§ **Directions for this task**:
Please repeat exactly the lines below from the line with "bold; font-size: 13px;" to the line with "-247,7 +247,7 @@", including both, and leave out every picture.

§ **Dataset records**:
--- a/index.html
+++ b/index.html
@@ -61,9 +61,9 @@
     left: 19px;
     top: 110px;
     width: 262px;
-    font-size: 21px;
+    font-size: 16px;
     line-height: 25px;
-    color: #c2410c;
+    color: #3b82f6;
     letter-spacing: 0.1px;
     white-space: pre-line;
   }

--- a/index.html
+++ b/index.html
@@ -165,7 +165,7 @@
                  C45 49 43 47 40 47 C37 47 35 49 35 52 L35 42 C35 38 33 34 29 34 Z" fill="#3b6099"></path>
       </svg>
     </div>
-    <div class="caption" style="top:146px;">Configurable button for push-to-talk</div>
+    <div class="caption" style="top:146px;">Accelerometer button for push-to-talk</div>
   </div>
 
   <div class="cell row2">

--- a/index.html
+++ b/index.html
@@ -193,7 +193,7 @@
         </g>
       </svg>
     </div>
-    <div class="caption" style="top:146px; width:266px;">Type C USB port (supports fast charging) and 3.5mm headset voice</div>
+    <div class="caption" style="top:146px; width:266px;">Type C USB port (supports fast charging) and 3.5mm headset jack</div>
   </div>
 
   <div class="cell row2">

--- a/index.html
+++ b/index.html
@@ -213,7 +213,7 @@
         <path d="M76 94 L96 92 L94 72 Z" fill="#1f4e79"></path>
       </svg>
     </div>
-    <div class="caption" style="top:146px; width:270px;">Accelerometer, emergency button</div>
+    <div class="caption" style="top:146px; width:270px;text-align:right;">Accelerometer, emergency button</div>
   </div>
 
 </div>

* * *

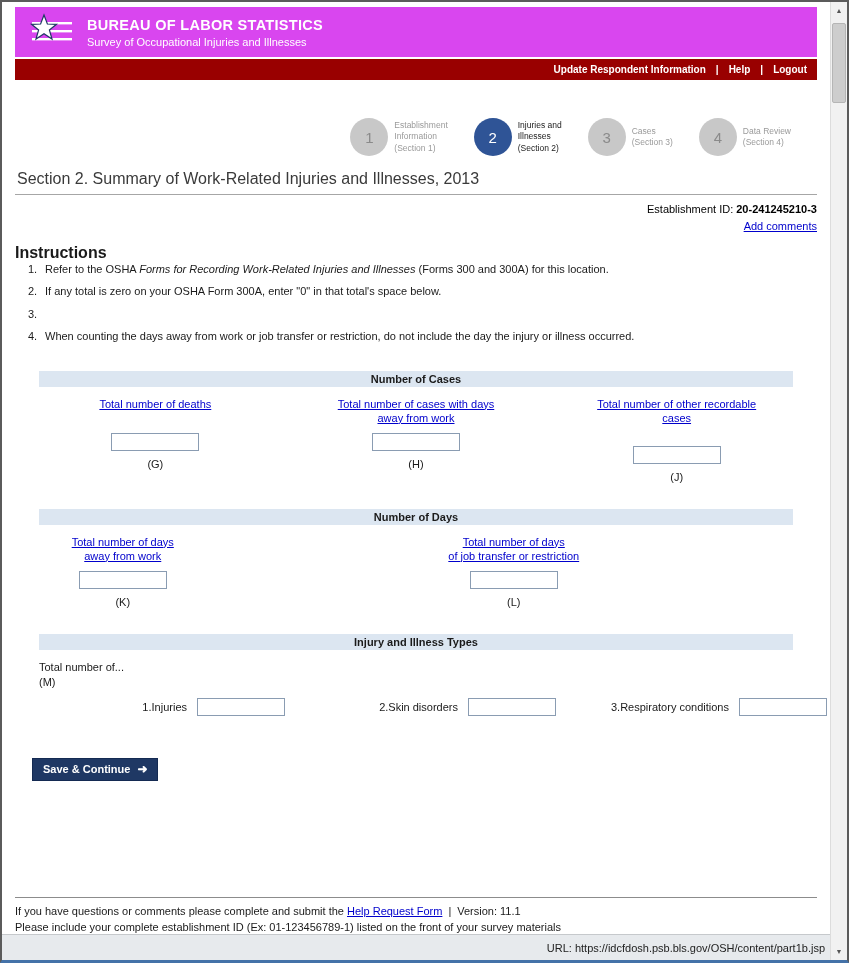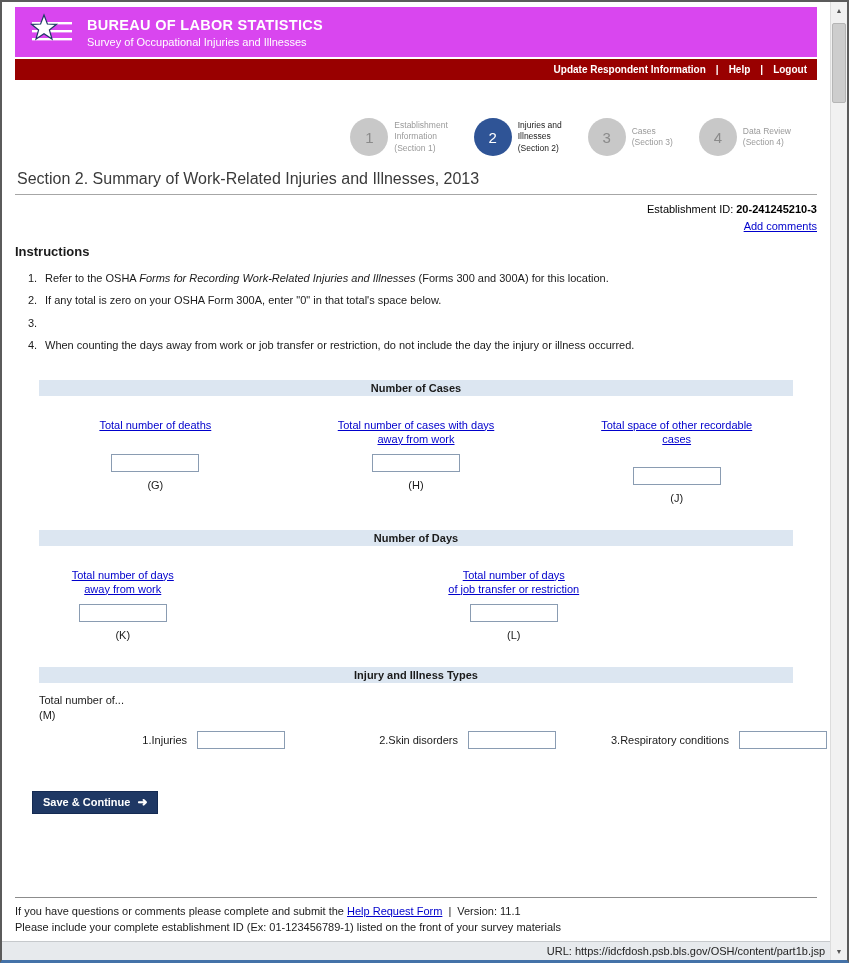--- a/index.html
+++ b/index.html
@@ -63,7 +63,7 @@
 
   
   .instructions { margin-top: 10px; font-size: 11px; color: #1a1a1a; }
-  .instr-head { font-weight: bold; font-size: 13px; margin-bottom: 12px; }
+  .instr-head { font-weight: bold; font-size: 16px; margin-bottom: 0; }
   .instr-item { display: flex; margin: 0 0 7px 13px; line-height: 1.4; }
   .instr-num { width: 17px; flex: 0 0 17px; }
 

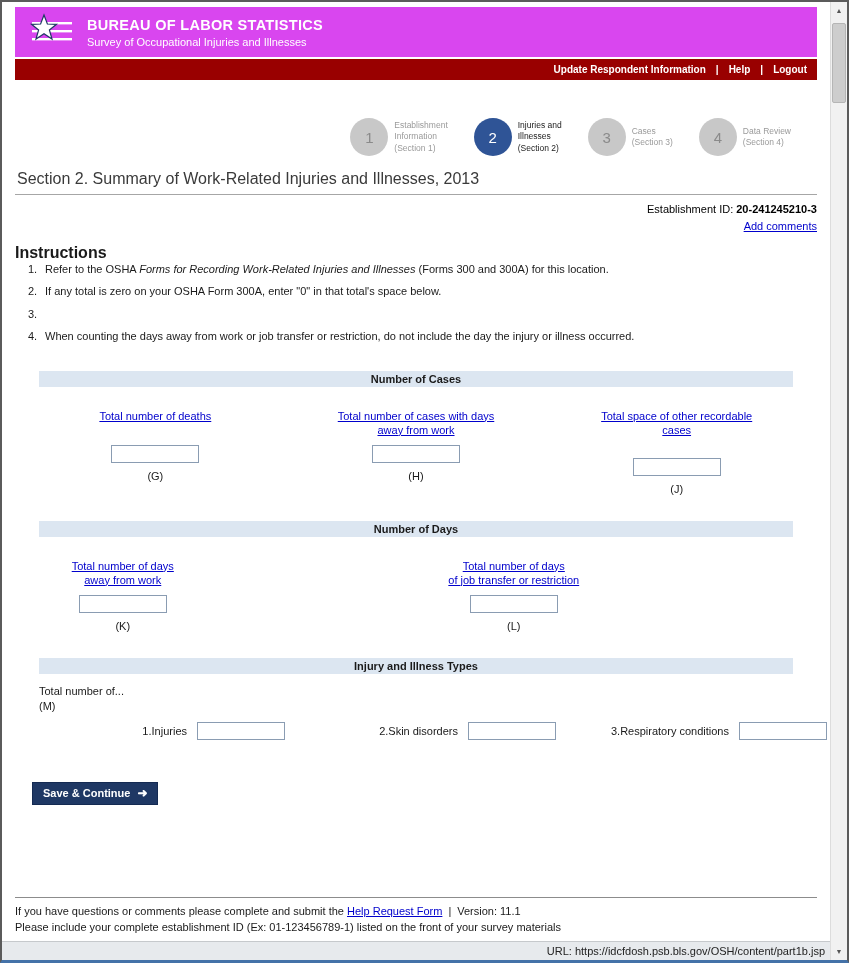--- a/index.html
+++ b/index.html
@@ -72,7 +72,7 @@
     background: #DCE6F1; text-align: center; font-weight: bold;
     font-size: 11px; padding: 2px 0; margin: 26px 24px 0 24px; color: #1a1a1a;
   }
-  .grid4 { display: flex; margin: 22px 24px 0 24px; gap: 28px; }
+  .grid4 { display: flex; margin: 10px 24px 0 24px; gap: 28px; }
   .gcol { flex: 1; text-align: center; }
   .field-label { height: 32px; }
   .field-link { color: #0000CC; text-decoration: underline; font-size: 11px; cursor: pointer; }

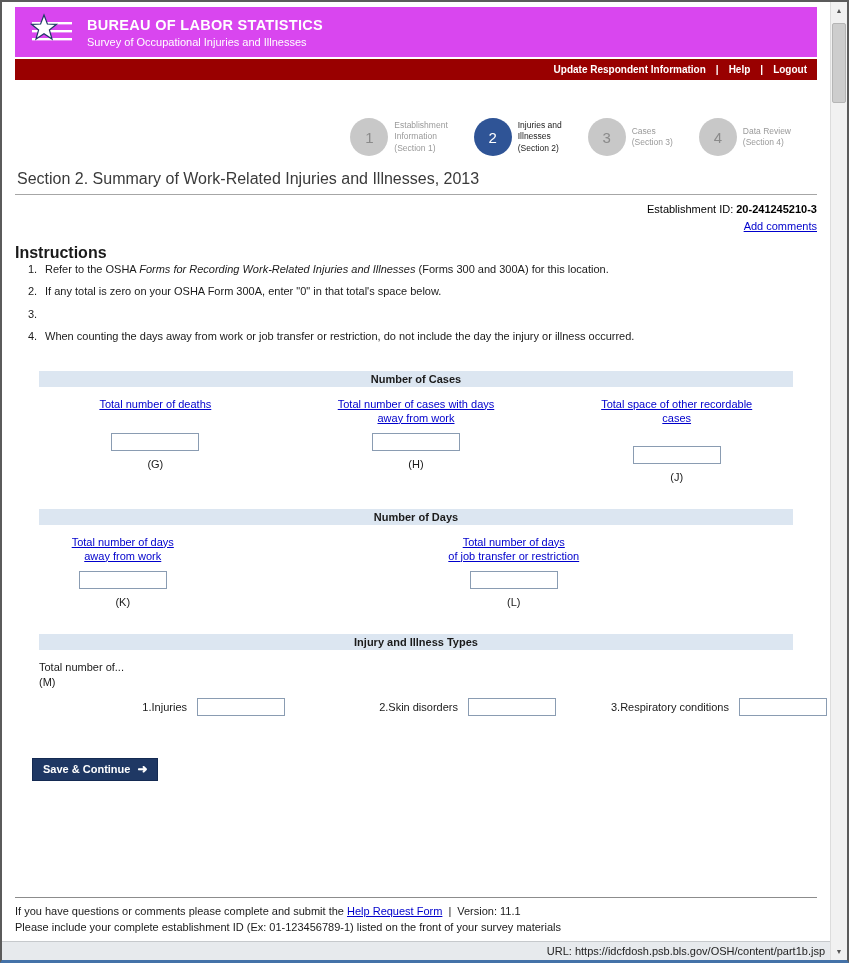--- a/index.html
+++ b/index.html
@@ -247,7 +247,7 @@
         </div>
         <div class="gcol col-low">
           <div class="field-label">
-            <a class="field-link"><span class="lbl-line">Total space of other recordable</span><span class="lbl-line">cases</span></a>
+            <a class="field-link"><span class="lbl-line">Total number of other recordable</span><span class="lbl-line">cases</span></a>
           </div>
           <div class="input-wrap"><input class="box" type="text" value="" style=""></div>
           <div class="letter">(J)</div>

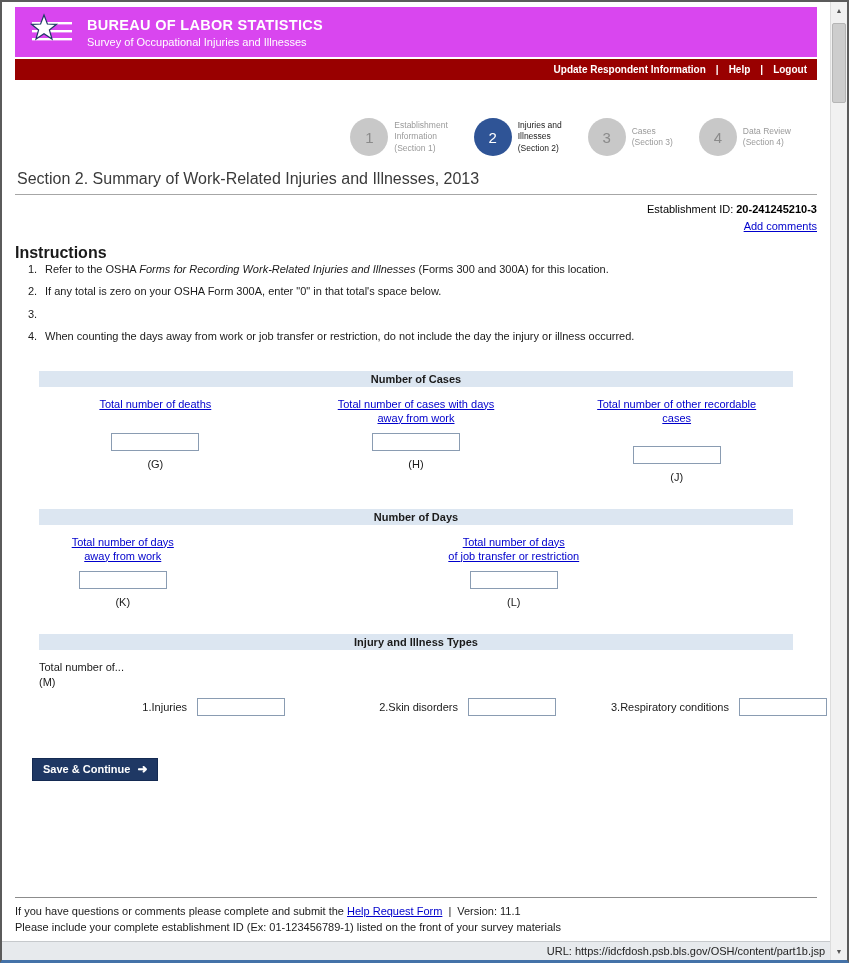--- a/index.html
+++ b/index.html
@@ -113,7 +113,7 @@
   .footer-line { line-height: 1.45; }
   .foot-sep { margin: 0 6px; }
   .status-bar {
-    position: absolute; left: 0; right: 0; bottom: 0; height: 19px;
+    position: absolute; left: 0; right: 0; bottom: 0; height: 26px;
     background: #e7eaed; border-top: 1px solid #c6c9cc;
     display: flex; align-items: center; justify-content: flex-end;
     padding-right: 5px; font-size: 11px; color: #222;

§ **Reply to the task**:
-  .instr-head { font-weight: bold; font-size: 13px; margin-bottom: 12px; }
+  .instr-head { font-weight: bold; font-size: 16px; margin-bottom: 0; }
   .instr-item { display: flex; margin: 0 0 7px 13px; line-height: 1.4; }
   .instr-num { width: 17px; flex: 0 0 17px; }
 

--- a/index.html
+++ b/index.html
@@ -72,7 +72,7 @@
     background: #DCE6F1; text-align: center; font-weight: bold;
     font-size: 11px; padding: 2px 0; margin: 26px 24px 0 24px; color: #1a1a1a;
   }
-  .grid4 { display: flex; margin: 22px 24px 0 24px; gap: 28px; }
+  .grid4 { display: flex; margin: 10px 24px 0 24px; gap: 28px; }
   .gcol { flex: 1; text-align: center; }
   .field-label { height: 32px; }
   .field-link { color: #0000CC; text-decoration: underline; font-size: 11px; cursor: pointer; }

--- a/index.html
+++ b/index.html
@@ -247,7 +247,7 @@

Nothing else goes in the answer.